4. Proposed Implementation


The zip file format is proposed for packaging the files. It's independent of
platform and has no licensing constraints (must check that...). The reason
to choose zip instead of tar/gzip is that with zip one can access one file
without having to decompress the whole archive. That's needed to run scripts
from an archive without unpackaging the archive. This should be implemented
using tied filehandles of Perl, that would read the archive file directly,
uncompress it on-the-fly and pass the code to Perl as it were a regular
file.

The archives should have a standard name, composed by the name of the
script/module/program, the version, the platform for which it's targeted,
and the extension `.par'. This is inspired in the naming scheme of rpm's.
Platform specific archives (ones that include compiled C code) should have
the name of the platform extracted from their names, and compared with the
platform recorded in Perl config, to avoid that the wrong platform archive
gets installed or runned.
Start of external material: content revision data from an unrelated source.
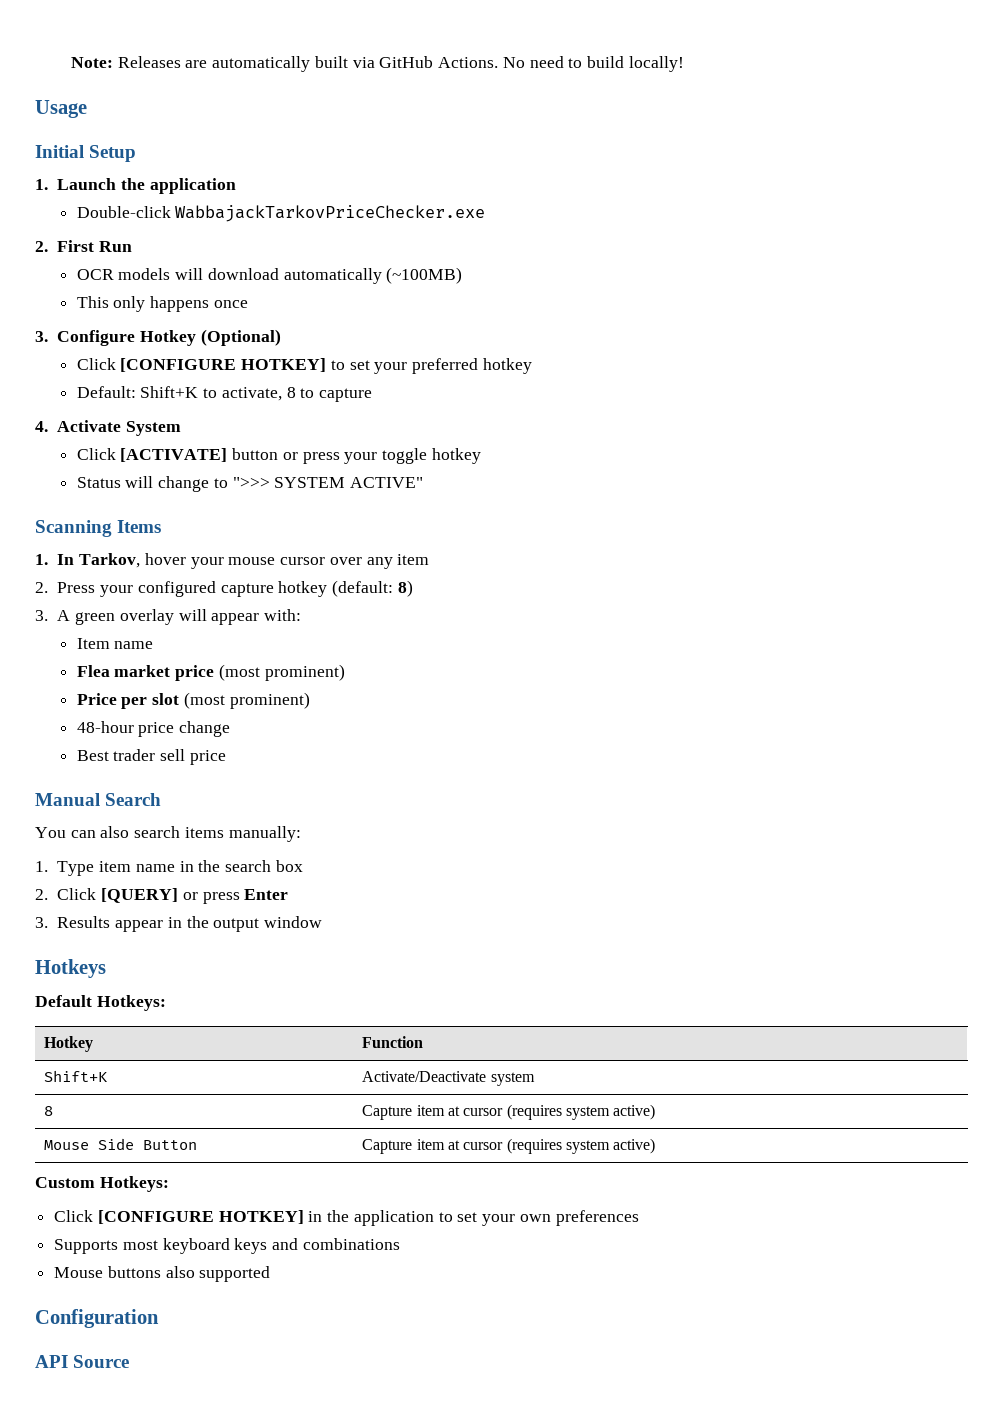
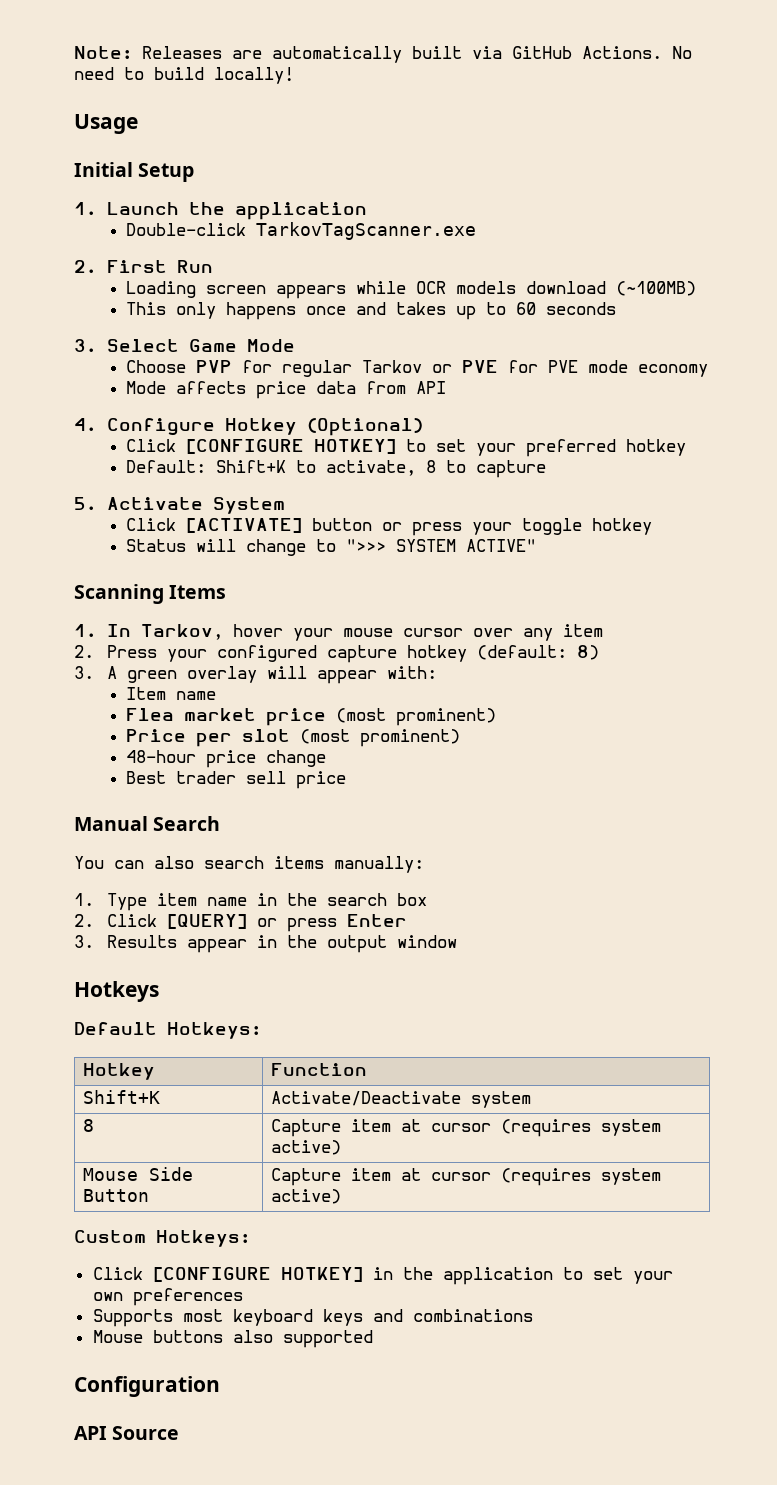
- Double-click WabbajackTarkovPriceChecker.exe
+ Double-click TarkovTagScanner.exe
- OCR models will download automatically (~100MB)
+ Loading screen appears while OCR models download (~100MB)
- This only happens once
- 3. Configure Hotkey (Optional)
+ This only happens once and takes up to 60 seconds
+ 3. Select Game Mode
+ Choose PVP for regular Tarkov or PVE for PVE mode economy
+ Mode affects price data from API
+ 4. Configure Hotkey (Optional)
- 4. Activate System
+ 5. Activate System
Archives that contain only Perl code should have
`.noarch' as the platform. Archives that contain C source code should have
`.src' as the platform. Note that this last type requires compilation, and
would require the user to have a C compiler and a `make' utility. The
version number in the name is used to determine if a later version is
available for upgrading.

Perl modules are traditionally stored on $PERLLIB and $PERLSITELIB. This
should be standardized so that only modules that actually are standard Perl
modules are in $PERLLIB. This would be useful for developpers to determine
which modules aren't standard and should be included in the archive.
Installed modules that should be global would get installed to $PERLSITELIB.
If the user wishes to install them locally, they would be installed to a
subdirectory in his home directory, like ~/.perl/lib. Executable scripts
would also get installed to a standard directory, like /usr/local/bin for
scripts that should be installed globally, and ~/bin for local ones.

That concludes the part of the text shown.